🤖 AI Summary
Existing RLHF methods employ a single reward model, overlooking individual heterogeneity in human preferences and thus failing to align adequately with minority groups. Method: We first establish a theoretical impossibility result—under diverse preferences, no single reward model can simultaneously satisfy basic fairness and consistency. To address this, we propose a Fair Alignment Framework grounded in egalitarian principles from social choice theory, formulating a distributionally robust MaxMin alignment objective.
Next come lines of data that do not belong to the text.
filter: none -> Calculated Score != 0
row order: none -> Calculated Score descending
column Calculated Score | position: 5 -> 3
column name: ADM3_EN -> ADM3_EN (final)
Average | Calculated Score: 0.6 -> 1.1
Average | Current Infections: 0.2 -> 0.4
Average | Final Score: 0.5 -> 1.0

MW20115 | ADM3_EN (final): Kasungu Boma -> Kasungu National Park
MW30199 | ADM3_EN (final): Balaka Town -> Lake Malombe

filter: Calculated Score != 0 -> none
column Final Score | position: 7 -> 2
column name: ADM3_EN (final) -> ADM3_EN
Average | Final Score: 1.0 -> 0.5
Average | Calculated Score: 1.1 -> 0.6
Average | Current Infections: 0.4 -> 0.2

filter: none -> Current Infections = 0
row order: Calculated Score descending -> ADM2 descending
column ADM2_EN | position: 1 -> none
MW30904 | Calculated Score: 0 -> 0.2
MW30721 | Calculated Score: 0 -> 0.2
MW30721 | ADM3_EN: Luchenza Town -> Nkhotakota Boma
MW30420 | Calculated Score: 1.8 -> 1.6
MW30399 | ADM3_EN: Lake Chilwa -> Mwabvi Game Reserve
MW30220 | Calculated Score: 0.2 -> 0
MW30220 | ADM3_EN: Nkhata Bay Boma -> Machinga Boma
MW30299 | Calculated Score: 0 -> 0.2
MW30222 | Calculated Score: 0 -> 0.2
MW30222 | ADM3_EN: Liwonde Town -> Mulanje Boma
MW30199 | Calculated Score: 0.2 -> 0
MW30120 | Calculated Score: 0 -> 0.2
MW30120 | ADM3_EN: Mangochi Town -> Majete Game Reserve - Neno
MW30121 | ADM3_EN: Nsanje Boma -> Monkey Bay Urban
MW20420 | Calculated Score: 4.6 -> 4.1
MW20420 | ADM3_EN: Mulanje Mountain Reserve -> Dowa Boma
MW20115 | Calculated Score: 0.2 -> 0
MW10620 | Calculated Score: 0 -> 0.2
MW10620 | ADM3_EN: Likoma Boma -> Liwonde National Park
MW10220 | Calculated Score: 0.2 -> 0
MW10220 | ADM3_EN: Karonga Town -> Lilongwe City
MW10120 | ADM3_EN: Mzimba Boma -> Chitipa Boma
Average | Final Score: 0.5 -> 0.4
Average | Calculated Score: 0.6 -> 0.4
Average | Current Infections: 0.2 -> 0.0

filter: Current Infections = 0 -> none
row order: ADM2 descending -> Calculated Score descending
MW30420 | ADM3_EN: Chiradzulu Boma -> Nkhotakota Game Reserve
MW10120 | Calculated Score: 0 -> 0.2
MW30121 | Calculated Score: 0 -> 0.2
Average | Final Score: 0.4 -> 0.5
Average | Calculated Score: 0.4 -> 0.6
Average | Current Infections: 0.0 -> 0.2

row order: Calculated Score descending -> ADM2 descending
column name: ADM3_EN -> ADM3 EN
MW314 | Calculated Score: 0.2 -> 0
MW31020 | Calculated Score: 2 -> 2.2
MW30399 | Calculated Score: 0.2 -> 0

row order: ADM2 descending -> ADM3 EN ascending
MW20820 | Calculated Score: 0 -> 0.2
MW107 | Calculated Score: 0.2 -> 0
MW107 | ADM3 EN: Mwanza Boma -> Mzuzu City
Our approach integrates mixture modeling of preference distributions, an Expectation-Maximization algorithm, and general utility-based reinforcement learning for optimization. Results: Experiments on GPT-2 and Tulu2-7B demonstrate a >16% average win-rate improvement overall, a >33% win-rate gain for minority groups, and no performance degradation for majority groups—significantly enhancing both fairness and out-of-distribution robustness.
📝 Abstract
Reinforcement Learning from Human Feedback (RLHF) aligns language models to human preferences by employing a singular reward model derived from preference data. However, such an approach overlooks the rich diversity of human preferences inherent in data collected from multiple users. In this work, we first derive an impossibility result of alignment with single reward RLHF, thereby highlighting its insufficiency in representing diverse human preferences. To provide an equitable solution to the problem, we learn a mixture of preference distributions via an expectation-maximization algorithm and propose a MaxMin alignment objective for policy learning inspired by the Egalitarian principle in social choice theory to better represent diverse human preferences. We elucidate the connection of our proposed approach to distributionally robust optimization and general utility RL, thereby highlighting the generality and robustness of our proposed solution. We present comprehensive experimental results on small-scale (GPT-2) and large-scale language models (with Tulu2-7B) and show the efficacy of the proposed approach in the presence of diversity among human preferences. Our algorithm achieves an average improvement of more than 16% in win-rates over conventional RLHF algorithms and improves the win-rate (accuracy) for minority groups by over 33% without compromising the performance of majority groups, showcasing the robustness and fairness of our approach. We remark that our findings in this work are not only limited to language models but also extend to reinforcement learning in general.